Collection entries
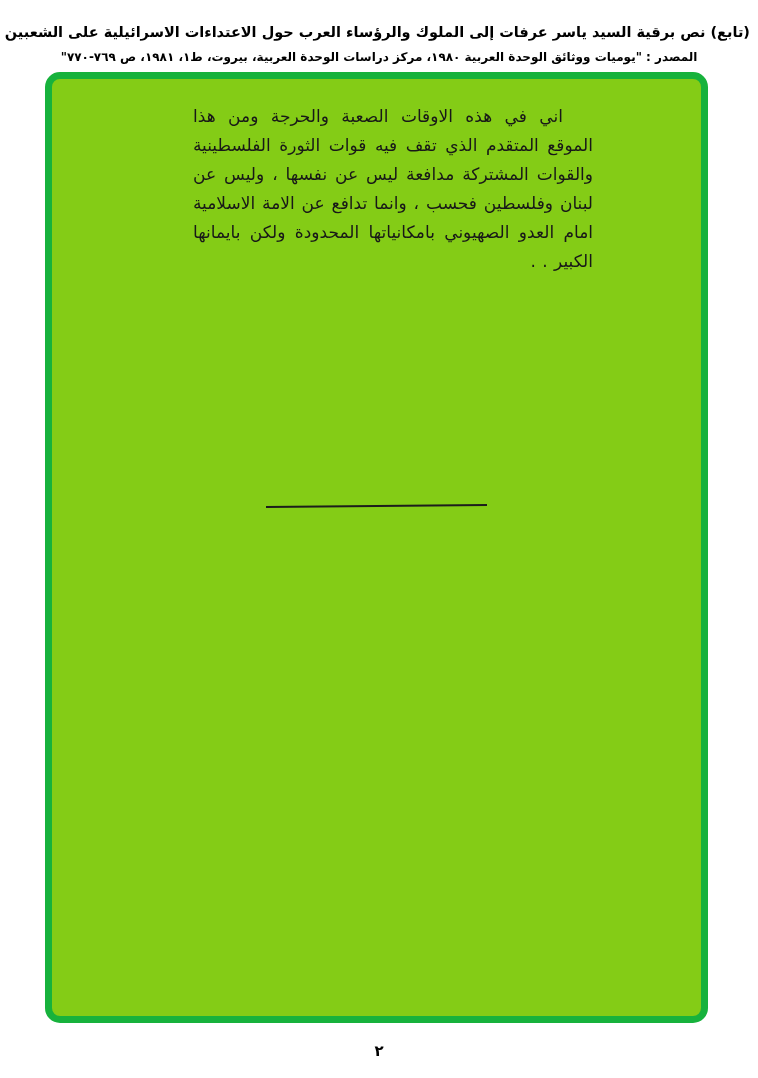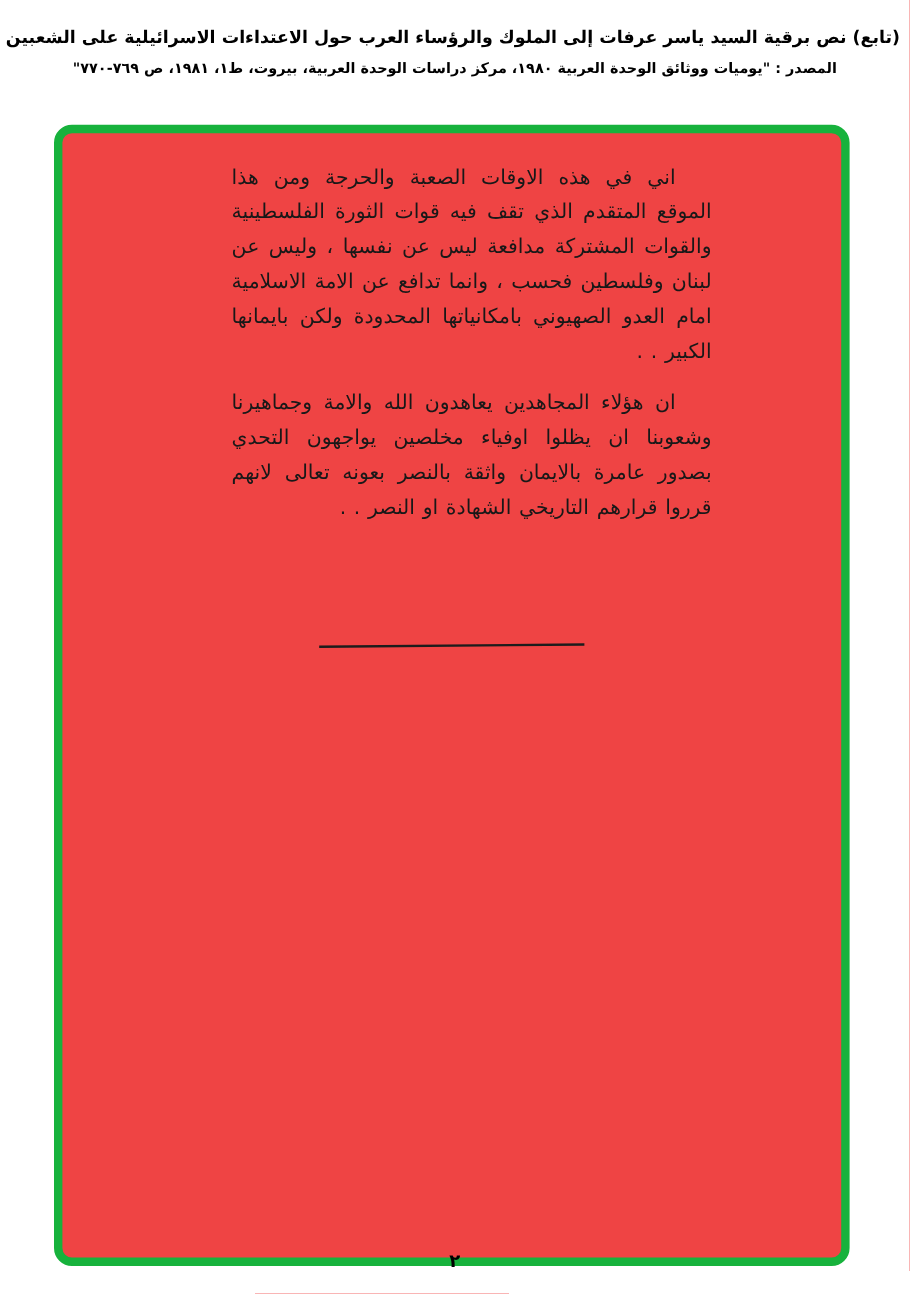--- a/index.html
+++ b/index.html
@@ -42,12 +42,12 @@
   .green-frame {
     position: absolute;
     left: 45px;
-    top: 104px;
+    top: 72px;
     width: 663px;
     height: 951px;
     border: 7px solid #17b23c;
     border-radius: 15px;
-    background: #ef4444;
+    background: #84cc16;
   }
 
   

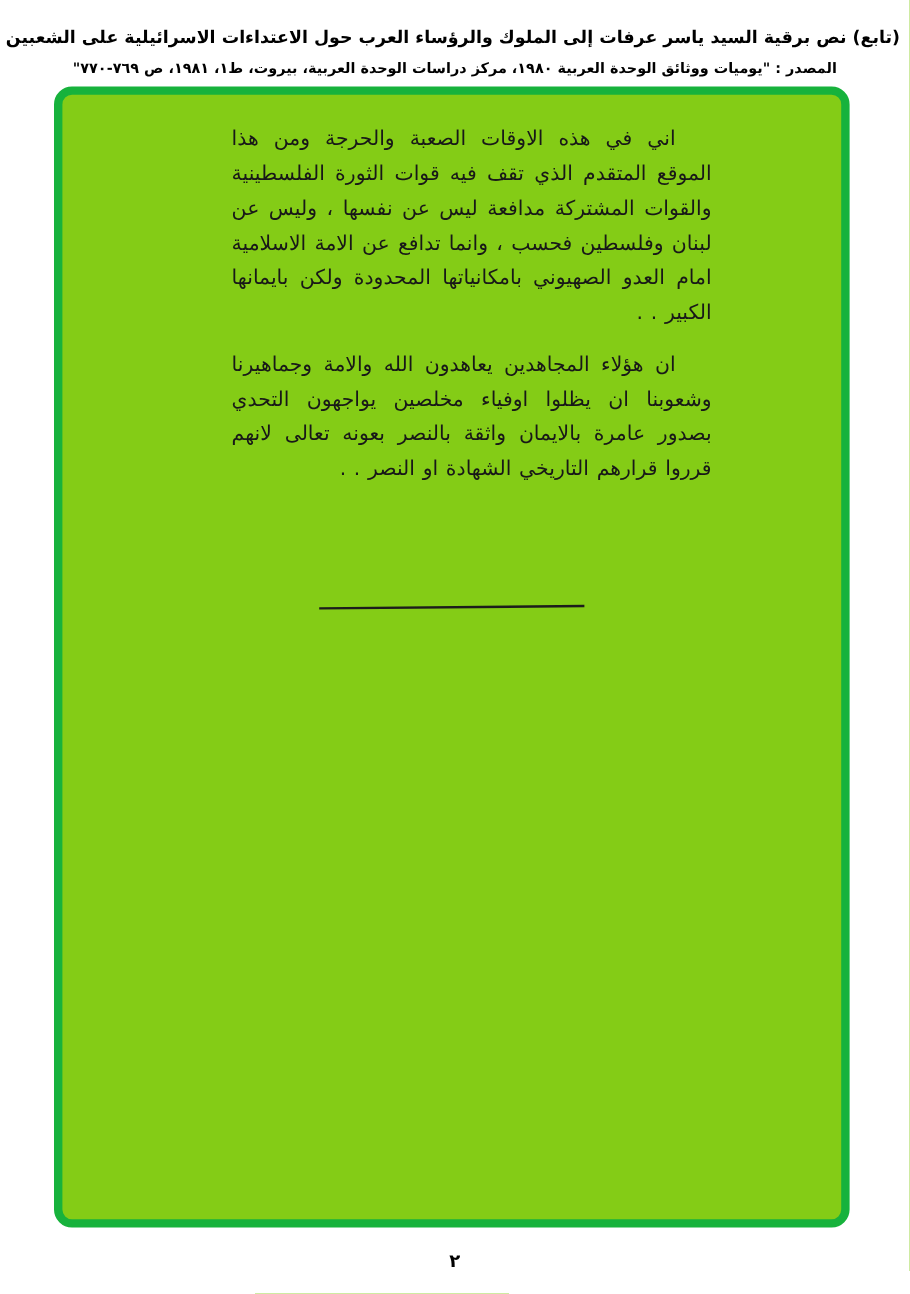--- a/index.html
+++ b/index.html
@@ -103,7 +103,6 @@
 <div class="green-frame">
   <div class="text-column">
     <p>اني في هذه الاوقات الصعبة والحرجة ومن هذا الموقع المتقدم الذي تقف فيه قوات الثورة الفلسطينية والقوات المشتركة مدافعة ليس عن نفسها ، وليس عن لبنان وفلسطين فحسب ، وانما تدافع عن الامة الاسلامية امام العدو الصهيوني بامكانياتها المحدودة ولكن بايمانها الكبير . .</p>
-    <p>ان هؤلاء المجاهدين يعاهدون الله والامة وجماهيرنا وشعوبنا ان يظلوا اوفياء مخلصين يواجهون التحدي بصدور عامرة بالايمان واثقة بالنصر بعونه تعالى لانهم قرروا قرارهم التاريخي الشهادة او النصر . .</p>
   </div>
   <div class="divider-line"></div>
 </div>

_What the exercise asks_:
From the first line to the last, retype the data exactly, but omit every image.

_Answer box_:
--- a/index.html
+++ b/index.html
@@ -42,12 +42,12 @@
   .green-frame {
     position: absolute;
     left: 45px;
-    top: 104px;
+    top: 72px;
     width: 663px;
     height: 951px;
     border: 7px solid #17b23c;
     border-radius: 15px;
-    background: #ef4444;
+    background: #84cc16;
   }
 
   

--- a/index.html
+++ b/index.html
@@ -103,7 +103,6 @@
 <div class="green-frame">
   <div class="text-column">
     <p>اني في هذه الاوقات الصعبة والحرجة ومن هذا الموقع المتقدم الذي تقف فيه قوات الثورة الفلسطينية والقوات المشتركة مدافعة ليس عن نفسها ، وليس عن لبنان وفلسطين فحسب ، وانما تدافع عن الامة الاسلامية امام العدو الصهيوني بامكانياتها المحدودة ولكن بايمانها الكبير . .</p>
-    <p>ان هؤلاء المجاهدين يعاهدون الله والامة وجماهيرنا وشعوبنا ان يظلوا اوفياء مخلصين يواجهون التحدي بصدور عامرة بالايمان واثقة بالنصر بعونه تعالى لانهم قرروا قرارهم التاريخي الشهادة او النصر . .</p>
   </div>
   <div class="divider-line"></div>
 </div>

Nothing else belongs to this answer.